On August 26, Bevin Blake, a predoctoral researcher in the National Toxicology Program (NTP) Reproductive Endocrinology Group, spoke about a controversial group of man-made chemicals.
She discussed per- and polyfluoroalkyl substances (PFAS) with local graduate students, early-career scientists, and citizens. A restaurant in Chapel Hill, North Carolina, hosted the event as part of a unique monthly series aimed at communicating science to a broad audience.
Today, more than 4,700 PFAS exist. They are found in many consumer and industrial products, such as food packaging, stain- and water-resistant fabrics, and firefighting foam.

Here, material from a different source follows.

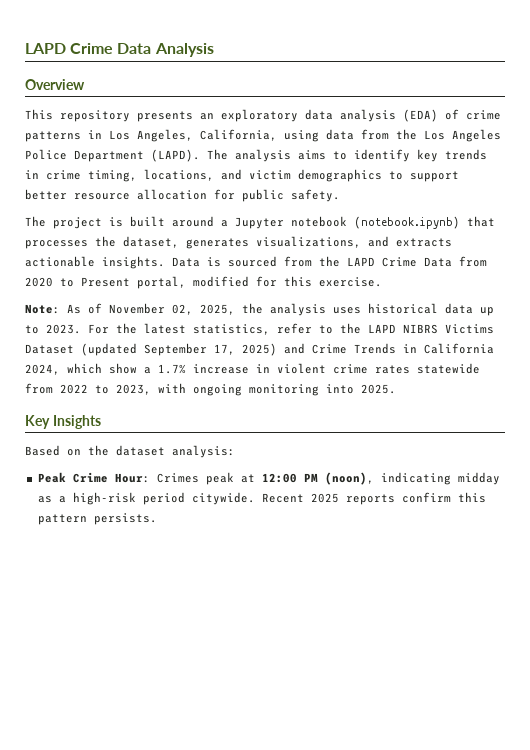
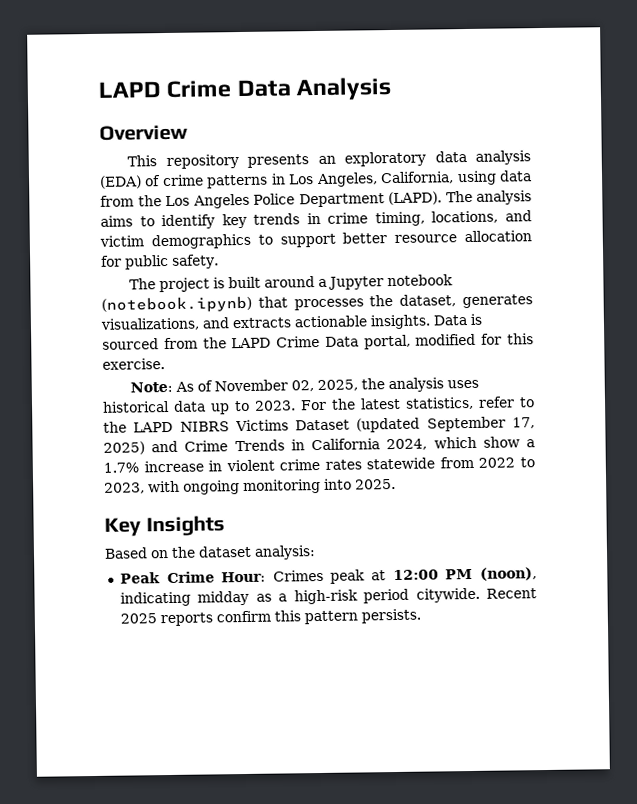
- Data is sourced from the LAPD Crime Data from 2020 to Present portal, modified for this exercise.
+ Data is sourced from the LAPD Crime Data portal, modified for this exercise.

Unfortunately, explained Blake, some of the chemicals may increase risk for cancer, low birth weight, immune system deficiency, and elevated cholesterol levels.
Researchers are concerned because PFAS can stay in humans and the environment for many years. “They are considered forever chemicals because once they get into the environment, they essentially never go away,” she said. “This sets them apart from other environmental contaminants because most others will eventually break down.”
Blake pointed to research showing that PFAS, including perfluorooctane sulfonate (PFOS) and perfluorooctanoic acid (PFOA), are in the blood of almost all Americans. “In fact, we detect these chemicals in the blood of polar bears, so that’s pretty far from their source,” she added.
Many U.S. companies have phased out PFOS and PFOA in recent years, but they persist in the environment — and many similar substitute chemicals are being created and made available for commercial use.
“We know absolutely nothing about health effects of replacement PFAS,” Blake said, likening the problem to a game of Whack-a-Mole. But policymakers, scientists, and stakeholders have made the chemicals a research priority.
One example Blake shared is the North Carolina PFAS Testing Network, a research partnership whose participants include some NIEHS grantees. They measure the chemicals’ levels in water and air samples in an effort to inform state legislators and the public about potential contamination.
She also discussed research by grantee Scott Belcher, Ph.D., at North Carolina State University. His team studies how PFAS exposures in animals such as striped bass and alligators may shed light on the potential for risks to human health.
“There are fantastic [researchers] in his lab who are out there in the field sampling wildlife and giving us a better understanding of the environmental consequences of PFAS,” Blake added.
At the national level, she said, NTP scientists and NIEHS-funded researchers use a variety of methods to expand knowledge of these complex chemicals. Their groundbreaking work is receiving major public attention. But Blake said much remains to be done.
“This [problem] has to do with the point in life at which you are exposed, various socioeconomic factors, genetic variation, and issues of environmental justice,” she said. “It turns out that people most affected are often ones at the lowest end of the socioeconomic spectrum.”
Blake suggested that consumers can spur positive change by being more mindful of products they purchase. “Think about these bigger-picture questions: What’s essential? What’s necessary? And what can we live without?”
(Jesse Saffron, J.D., is a technical writer-editor in the NIEHS Office of Communications and Public Liaison.)